• Exercise
Please take the records that follow and repeat exactly the lines starting with the line with "John Carroll All" and going on through the line with "total: 838.49 -> 926.17".

• Study material
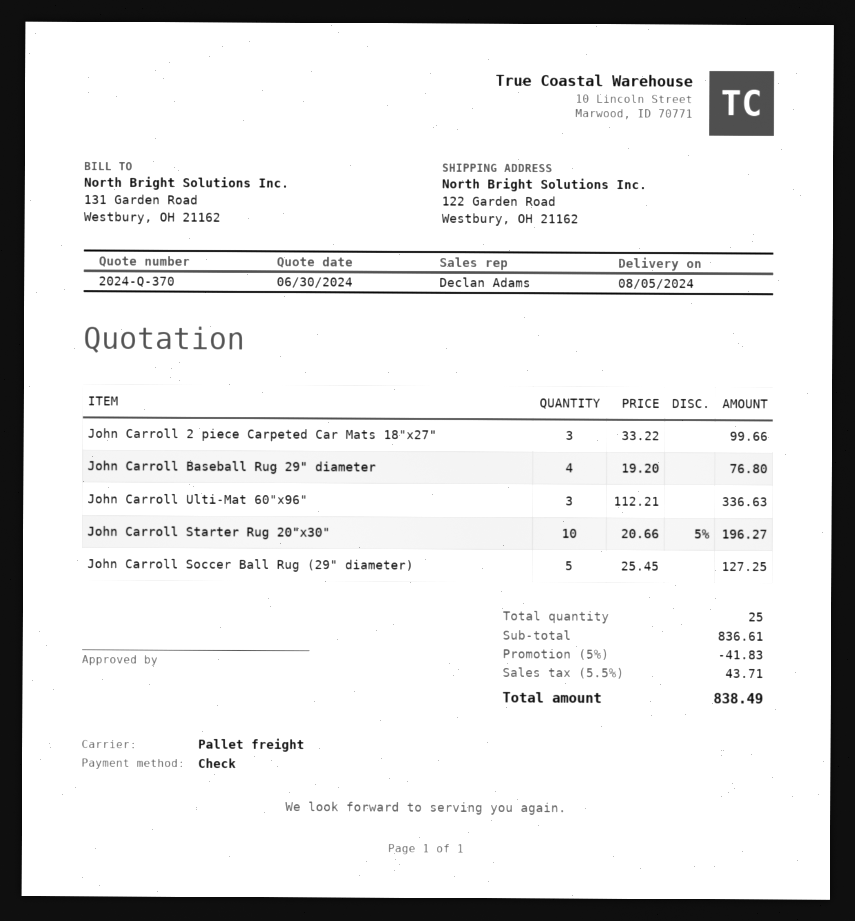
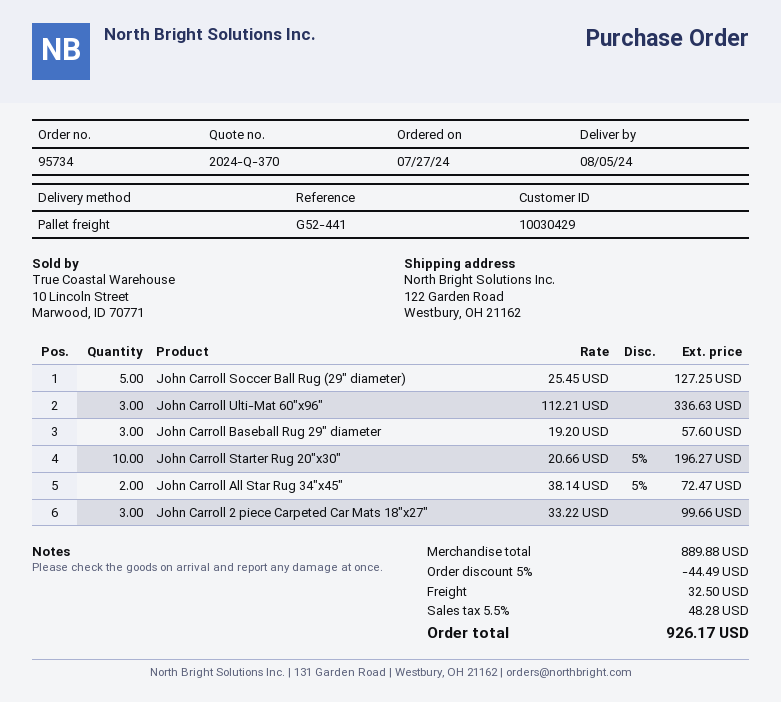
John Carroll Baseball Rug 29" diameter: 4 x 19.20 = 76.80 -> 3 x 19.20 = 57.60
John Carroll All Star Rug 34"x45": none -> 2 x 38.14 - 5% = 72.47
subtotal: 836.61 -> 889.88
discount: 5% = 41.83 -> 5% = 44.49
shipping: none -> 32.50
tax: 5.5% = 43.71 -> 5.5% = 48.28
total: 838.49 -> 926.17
---
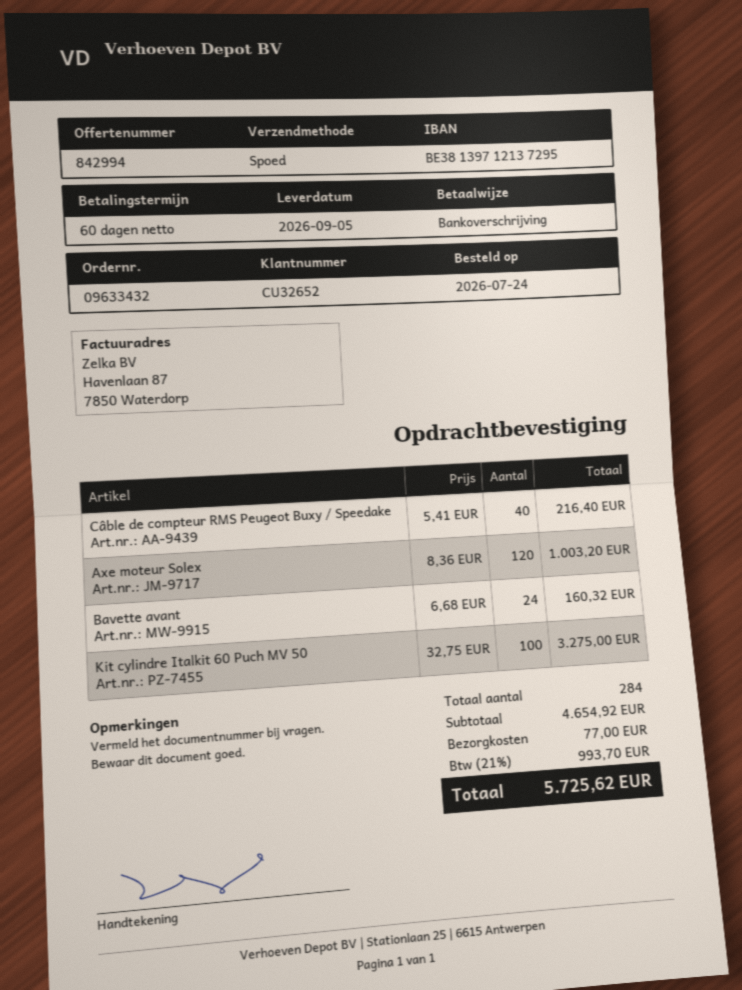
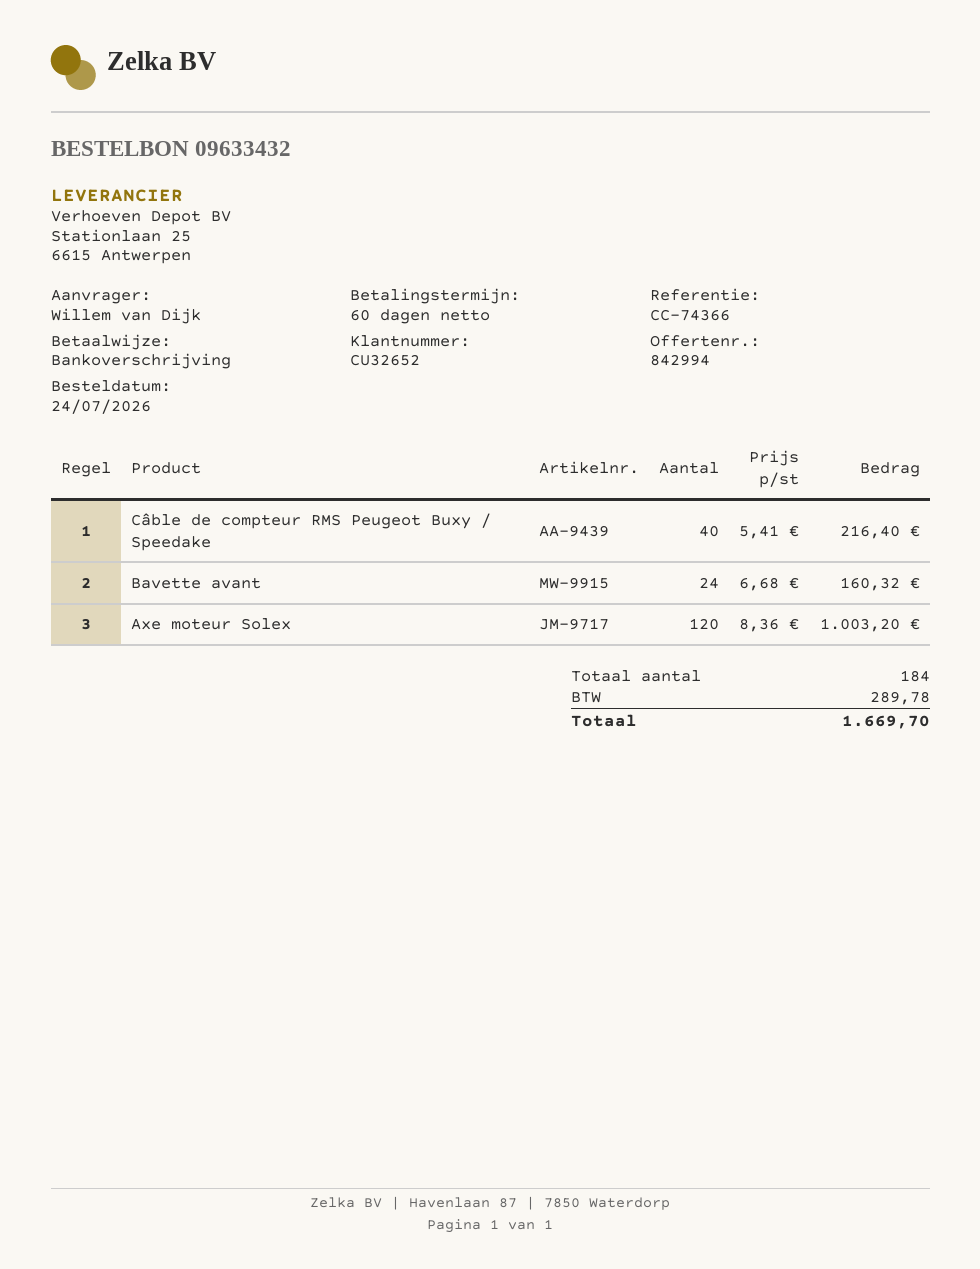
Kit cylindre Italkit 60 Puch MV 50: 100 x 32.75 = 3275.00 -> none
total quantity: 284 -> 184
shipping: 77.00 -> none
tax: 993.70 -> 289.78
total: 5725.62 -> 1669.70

• Answer to this exercise
John Carroll All Star Rug 34"x45": none -> 2 x 38.14 - 5% = 72.47
subtotal: 836.61 -> 889.88
discount: 5% = 41.83 -> 5% = 44.49
shipping: none -> 32.50
tax: 5.5% = 43.71 -> 5.5% = 48.28
total: 838.49 -> 926.17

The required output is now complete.